Goal of the exercise -
Find the word "none" in the records below. List each line containing it.

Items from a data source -
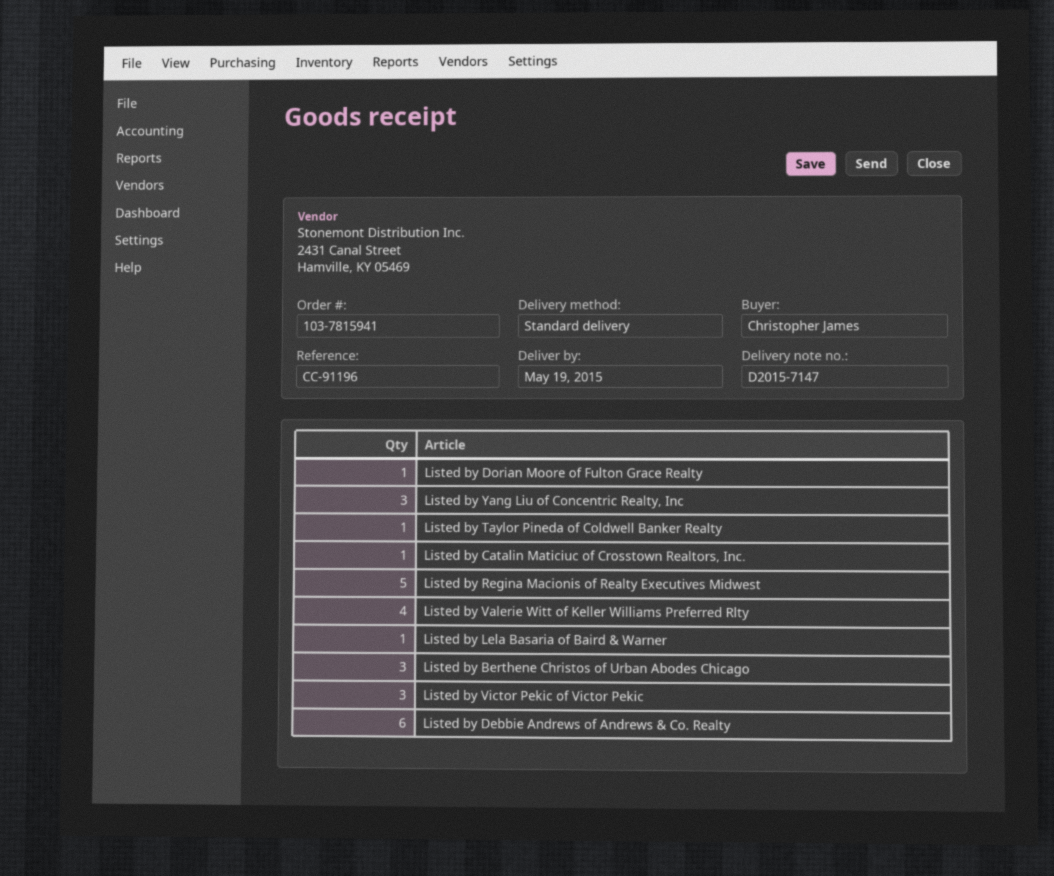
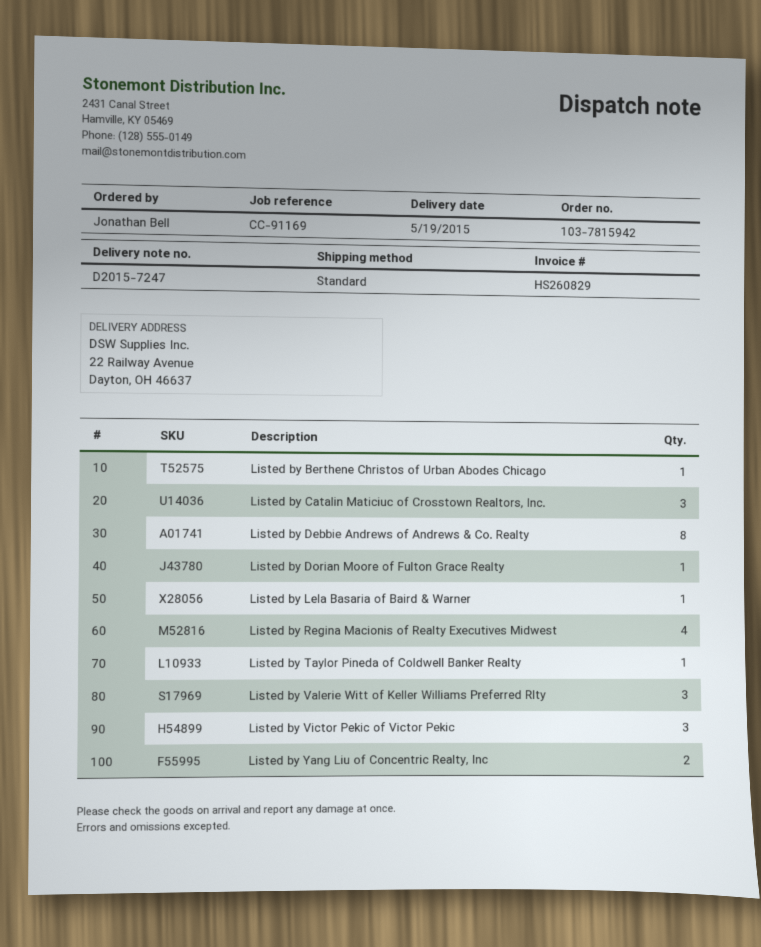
order number: 103-7815941 -> 103-7815942
delivery note number: D2015-7147 -> D2015-7247
reference: CC-91196 -> CC-91169
ordered by: Christopher James -> Jonathan Bell
Listed by Yang Liu of Concentric Realty, Inc: 3 -> 2
Listed by Catalin Maticiuc of Crosstown Realtors, Inc.: 1 -> 3
Listed by Regina Macionis of Realty Executives Midwest: 5 -> 4
Listed by Valerie Witt of Keller Williams Preferred Rlty: 4 -> 3
Listed by Berthene Christos of Urban Abodes Chicago: 3 -> 1
Listed by Debbie Andrews of Andrews & Co. Realty: 6 -> 8

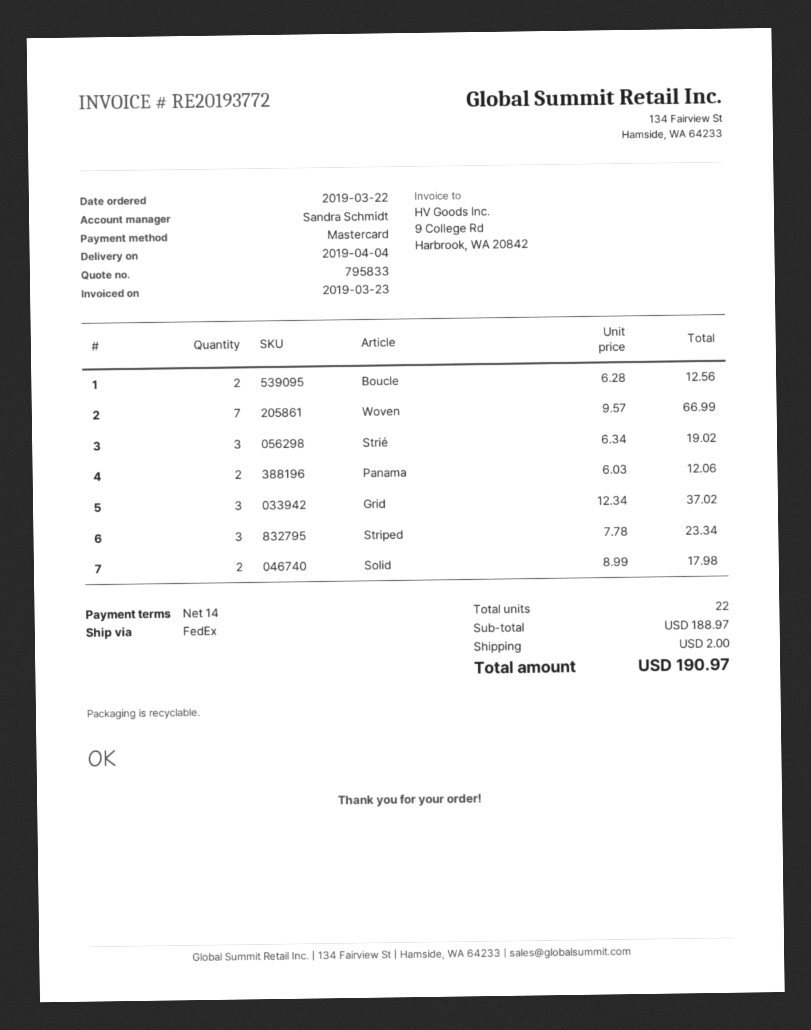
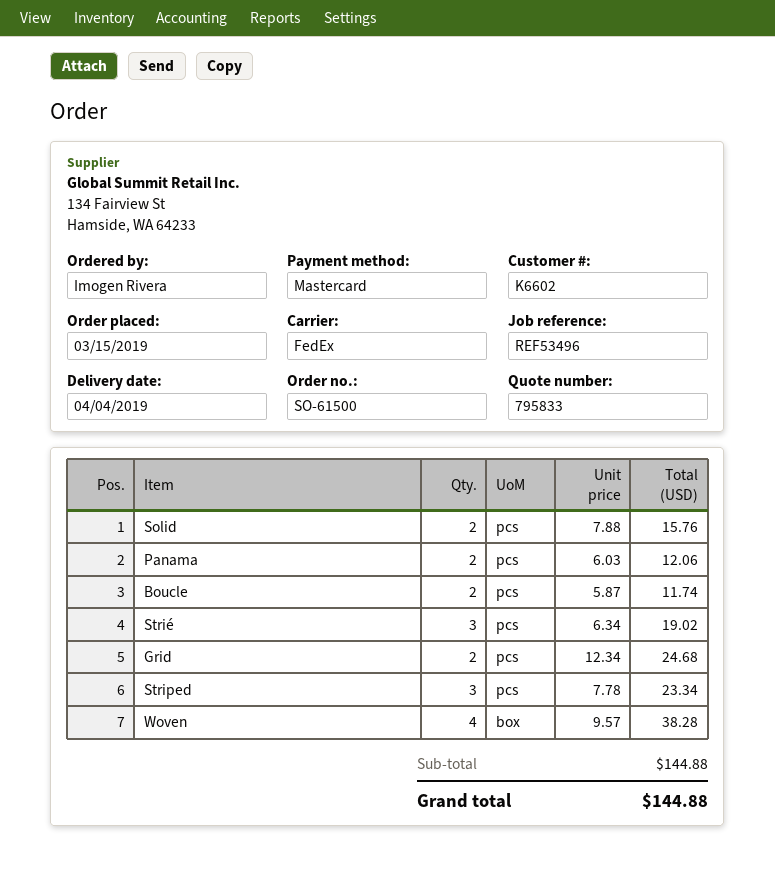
order date: 2019-03-22 -> 2019-03-15
Boucle: 2 x 6.28 = 12.56 -> 2 x 5.87 = 11.74
Woven: 7 x 9.57 = 66.99 -> 4 x 9.57 = 38.28
Grid: 3 x 12.34 = 37.02 -> 2 x 12.34 = 24.68
Solid: 2 x 8.99 = 17.98 -> 2 x 7.88 = 15.76
subtotal: 188.97 -> 144.88
shipping: 2.00 -> none
total: 190.97 -> 144.88

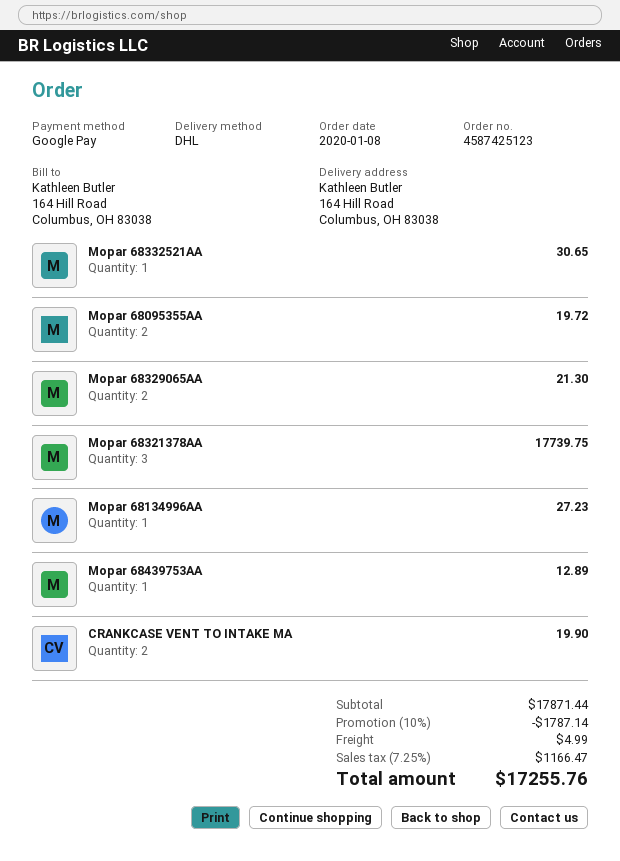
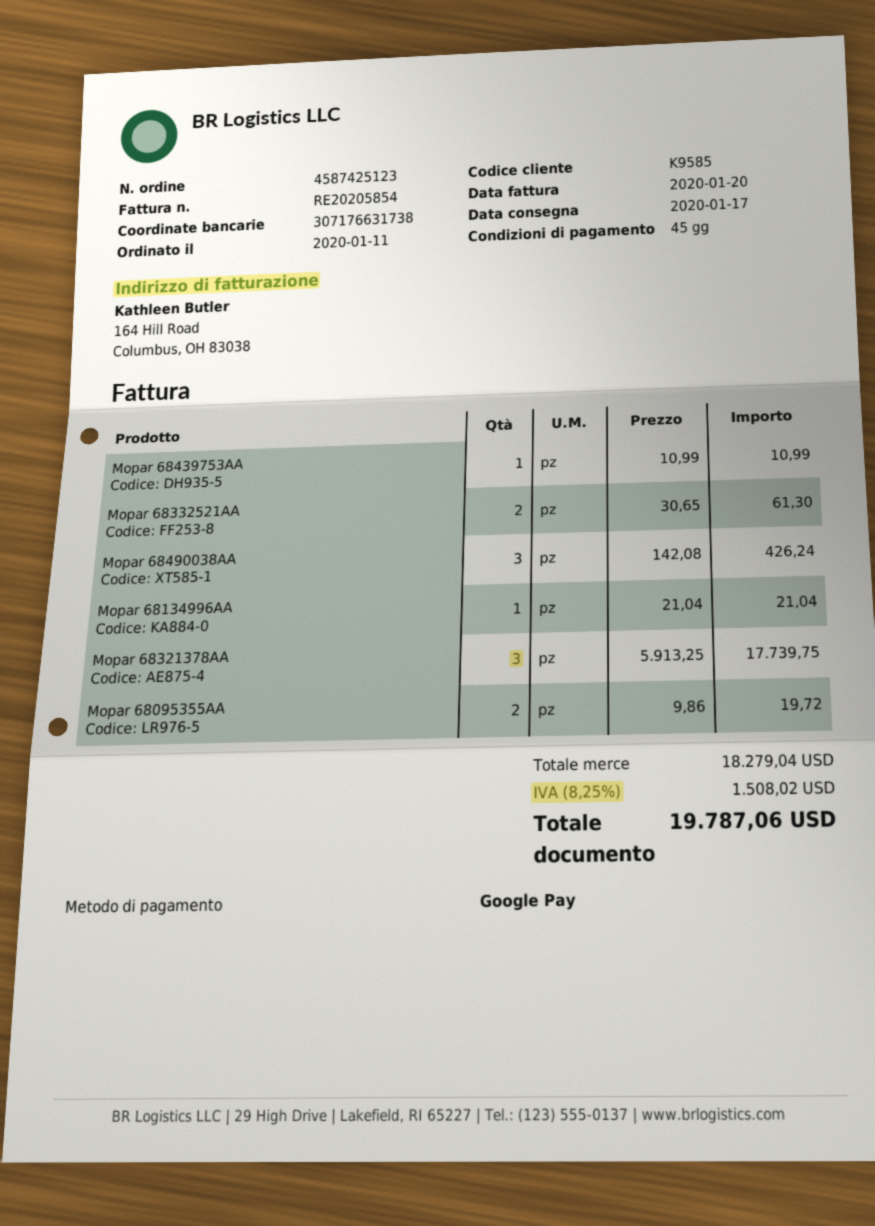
order date: 2020-01-08 -> 2020-01-11
Mopar 68332521AA: 1 for 30.65 -> 2 for 61.30
Mopar 68329065AA: 2 for 21.30 -> none
Mopar 68134996AA: 1 for 27.23 -> 1 for 21.04
Mopar 68439753AA: 1 for 12.89 -> 1 for 10.99
CRANKCASE VENT TO INTAKE MA: 2 for 19.90 -> none
Mopar 68490038AA: none -> 3 for 426.24
subtotal: 17871.44 -> 18279.04
discount: 10% = 1787.14 -> none
shipping: 4.99 -> none
tax: 7.25% = 1166.47 -> 8.25% = 1508.02
total: 17255.76 -> 19787.06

Answer to this exercise -
shipping: 2.00 -> none
Mopar 68329065AA: 2 for 21.30 -> none
CRANKCASE VENT TO INTAKE MA: 2 for 19.90 -> none
Mopar 68490038AA: none -> 3 for 426.24
discount: 10% = 1787.14 -> none
shipping: 4.99 -> none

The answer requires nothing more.